Nydia Ngiow, the Singapore director of the BowerGroupAsia consultancy, told Asia Times that Wong, who was previously a civil servant prior to entering politics in 2011, “had managed to put together a budget that had included the introduction of several unpopular tax measures in a way that remained palatable to the Singapore population at large.”

With Wong’s “constant presence” at the forefront of Singapore’s Covid-19 fight, Ngiow said she felt that “the winds are currently in his favor” to be chosen as Lee’s successor, but added that it would not be surprising if there are shifts in popularity for any of the frontrunners with several months to go before a final decision is reached.

Some believe Education Minister Chan Chun Sing is Lee’s preferred successor. Image: Screengrab/NDTV

Ngiow said the PAP’s annual party convention scheduled for November 2022 would shed more light on the power transition. “There should be a clearer picture of who will be Lee’s successor by that point, and once that occurs, it would be important for the PAP to coalesce around his successor to dismiss any speculation of capabilities,” she added.

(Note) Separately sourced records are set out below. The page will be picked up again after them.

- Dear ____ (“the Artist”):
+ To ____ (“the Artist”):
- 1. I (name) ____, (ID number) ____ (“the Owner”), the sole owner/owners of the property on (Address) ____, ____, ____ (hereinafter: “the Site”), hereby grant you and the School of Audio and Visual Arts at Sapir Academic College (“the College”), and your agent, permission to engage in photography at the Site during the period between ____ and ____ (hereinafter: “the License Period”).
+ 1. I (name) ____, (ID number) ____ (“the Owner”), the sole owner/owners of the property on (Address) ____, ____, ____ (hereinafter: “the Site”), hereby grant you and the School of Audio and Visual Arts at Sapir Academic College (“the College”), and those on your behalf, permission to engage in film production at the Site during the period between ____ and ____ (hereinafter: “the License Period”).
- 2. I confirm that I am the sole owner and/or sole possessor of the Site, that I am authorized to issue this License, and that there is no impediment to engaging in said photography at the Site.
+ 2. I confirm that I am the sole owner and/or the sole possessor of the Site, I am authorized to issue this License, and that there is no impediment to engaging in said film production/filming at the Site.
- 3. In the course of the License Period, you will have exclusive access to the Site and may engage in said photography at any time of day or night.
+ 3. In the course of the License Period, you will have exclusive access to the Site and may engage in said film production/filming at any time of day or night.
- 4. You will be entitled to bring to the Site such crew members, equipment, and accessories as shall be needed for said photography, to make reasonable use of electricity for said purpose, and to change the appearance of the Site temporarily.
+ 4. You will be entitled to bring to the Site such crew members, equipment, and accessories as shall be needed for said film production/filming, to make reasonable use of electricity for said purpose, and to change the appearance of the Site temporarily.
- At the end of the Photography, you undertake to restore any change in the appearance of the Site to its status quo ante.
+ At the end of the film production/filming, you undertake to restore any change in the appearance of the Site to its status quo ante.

Observers say Ong, the health minister, and Chan, the education minister and the second-most senior 4G leader, are both still strong contenders, with the latter even rumored to be Lee’s preferred successor. But others see Wong as a dark horse that, through his high visibility, has garnered a degree of resonance with the electorate.

“Wong has been given an opportunity to enhance his prospects, which already suggests a significant level of confidence in him from within the upper echelons of the PAP,” said academic Rodan. “However, the PAP keeps its cards too close to its chest to be sure whether support for him is now decisively firming among party colleagues.”